We are appealing the denial of behavioral-health services for {{patient_reference}}, denied under CARC 167 (diagnosis not covered). The denied services — {{service_description}} — were rendered for {{diagnosis_code_and_label}}, a clinically documented mental-health condition. Mental-health and substance-use-disorder services are one of the ten essential health benefit categories that ACA-compliant individual and small-group plans must cover, including behavioral-health treatment such as psychotherapy and counseling, and applicable parity rules prohibit limitations on mental-health benefits that are more restrictive than those applied to medical and surgical benefits. We therefore request that the plan identify the specific plan provision, exclusion language, and written coverage policy under which this diagnosis was deemed non-covered, consistent with the disclosure obligations the Mental Health Parity and Addiction Equity Act places on group health plans and issuers, and explain how any diagnosis-level exclusion applied only to mental-health conditions complies with parity obligations and with {{state}} mandated-benefit laws. If this denial instead reflects a coding or adjudication issue, the enclosed clinical records confirm {{diagnosis_code_and_label}} as the accurate primary diagnosis, and we request reprocessing of the claim on that basis.You'll need to supply: patient_reference (member ID / claim # — fill locally), service_description (e.g., psychotherapy CPT 90834, family therapy 90847, with dates of service), diagnosis_code_and_label (billed ICD-10 code and name, e.g., F41.1 generalized anxiety disorder), state (the plan's state — anchors the mandated-benefit reference, e.g., state autism mandate)
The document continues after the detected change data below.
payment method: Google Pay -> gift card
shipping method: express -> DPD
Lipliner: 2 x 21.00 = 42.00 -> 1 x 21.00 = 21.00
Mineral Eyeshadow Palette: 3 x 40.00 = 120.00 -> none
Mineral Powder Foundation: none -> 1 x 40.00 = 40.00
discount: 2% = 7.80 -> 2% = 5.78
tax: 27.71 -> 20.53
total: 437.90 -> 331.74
What this argument cannot ground
Honest gaps — no fabricated sources.
- Often a genuine contractual exclusion: MHPAEA does not require a plan to cover any particular condition, and a clearly documented diagnosis exclusion (especially in self-funded ERISA plans) may not be appealable on parity grounds — pull the plan document or SBC before drafting.
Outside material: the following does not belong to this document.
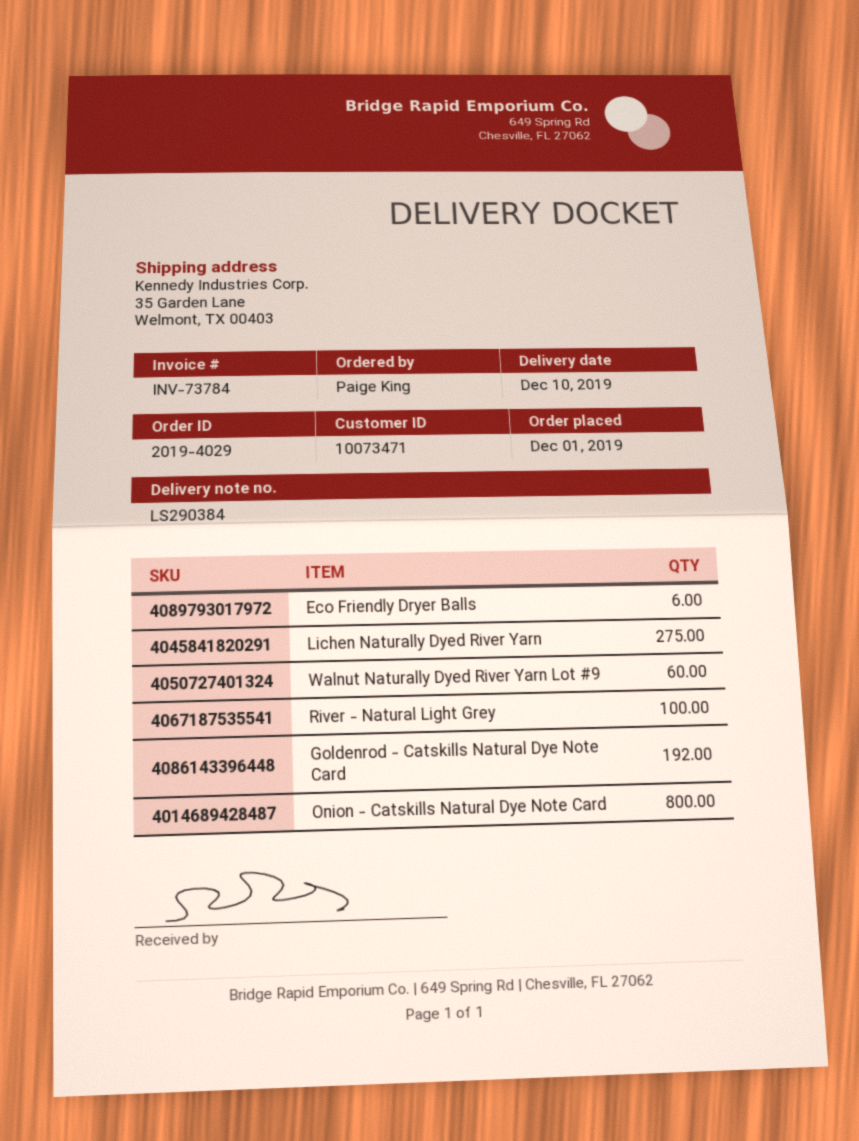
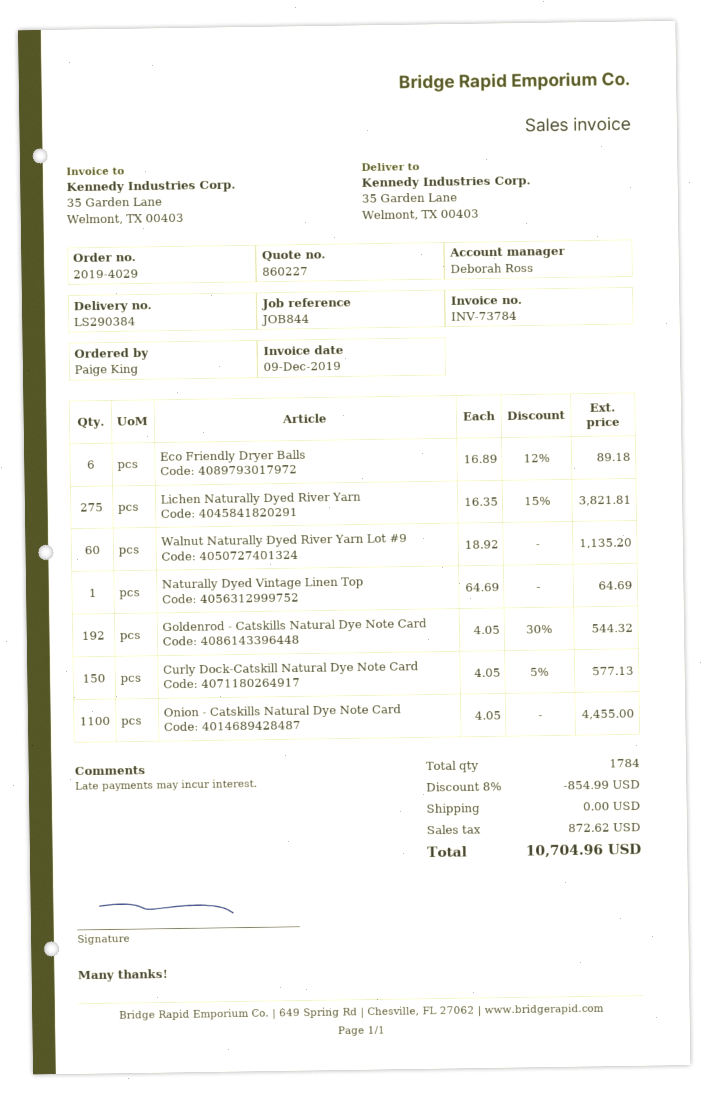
River - Natural Light Grey: 100 -> none
Onion - Catskills Natural Dye Note Card: 800 -> 1100
Naturally Dyed Vintage Linen Top: none -> 1
Curly Dock-Catskill Natural Dye Note Card: none -> 150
- Z/V-code-only claims (e.g., Z63.0 relationship distress billed for couples counseling) are routinely excluded as 'not a treatable mental disorder.' Appeal only if a covered clinical diagnosis was actually documented at the time of service; never alter a diagnosis to obtain payment.
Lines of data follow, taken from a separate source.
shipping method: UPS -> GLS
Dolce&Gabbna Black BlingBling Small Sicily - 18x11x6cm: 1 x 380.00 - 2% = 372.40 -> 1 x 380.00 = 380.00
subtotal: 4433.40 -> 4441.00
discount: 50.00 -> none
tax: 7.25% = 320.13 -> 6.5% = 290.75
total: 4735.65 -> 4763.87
- Many 167 denials are coding artifacts — nonspecific or truncated ICD-10, wrong diagnosis pointer or primary/secondary ordering. Check the claim first; a corrected claim is often faster than an appeal and can be filed alongside one.
- Scope limits: the essential-health-benefit argument applies to ACA-compliant individual and small-group plans, not large-group or self-funded coverage; state mandates (including autism mandates) generally do not reach self-funded ERISA plans.
- When posted with group code CO, the adjustment is provider liability under the payer contract — the balance typically cannot be billed to the patient while the denial stands.